Keine Kampfspuren, kein Hinweis auf Dritte, kein Abschiedsbrief. Die Bonner Gerichtsmedizin vermutet den 1. Oktober als Todesdatum. Dreieinhalb Wochen lang hat niemand in dem anonymen Bonner Retorten-Stadtteil Neu-Tannenbusch die 44-jährige Galionsfigur der Friedensbewegung und den 69-jährigen General a.D. vermisst. Und politische Freunde waren ohnehin rar, seit sich Petra Kelly dem Rotationsprinzip der Grünen-Fraktion widersetzt und Gert Bastian die Partei verlassen hatte. Dabei verdanken die Grünen ihre Existenz und ihren schnellen Erfolg nicht zuletzt dem prominenten Paar.

Petra Kelly: Tochter einer Deutschen und eines Amerikaners, katholisches Mädcheninternat und US-College, Studium der Politikwissenschaft in Amsterdam, EG-Verwaltungsrätin in Brüssel, Fraktionssprecherin der Grünen im Bundestag. 1970 gründet sie nach dem frühen, qualvollen Tod ihrer geliebten Schwester eine Krebsforschungs-Organisation, 1983 wird sie in den USA "Peace Woman of the Year".

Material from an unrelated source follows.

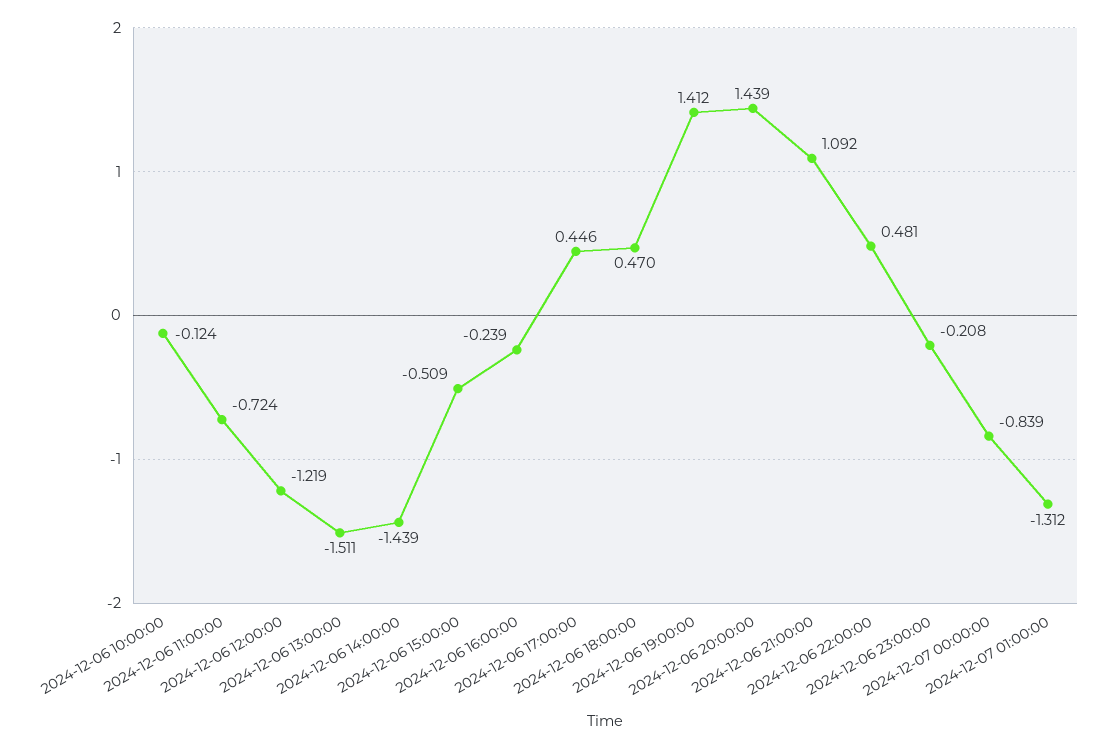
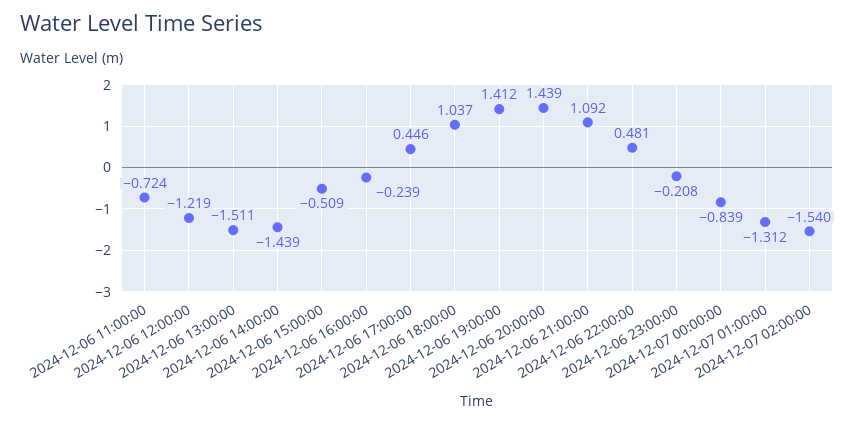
2024-12-06 10:00:00: -0.124 -> none
2024-12-06 18:00:00: 0.47 -> 1.037
2024-12-07 02:00:00: none -> -1.54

Erscheint ihre Sozialisation linear, ist die seine von radikalen beruflichen und privaten Brüchen gekennzeichnet: Offizier in der Wehrmacht, Karriere in der Bundeswehr, CSU-Mitglied, General, Kommandeur der 12. Panzerdivision, als er aus Protest gegen den NATO-Doppelbeschluss seine vorzeitige Entlassung betreibt und den "Krefelder Appell" initiiert. 1983 zieht er mit den Grünen in den Plenarsaal, überwirft sich mit deren Vorstellungen von Basisdemokratie, tritt aus der Partei aus, bleibt bis 1986 als fraktionsloser Abgeordneter im Bundestag. Der Vater zweier Kinder verlässt die Familie, als aus dem politisch engen Verhältnis zu Petra Kelly auch ein privates wird. Eine Scheidung zieht er nicht in Betracht.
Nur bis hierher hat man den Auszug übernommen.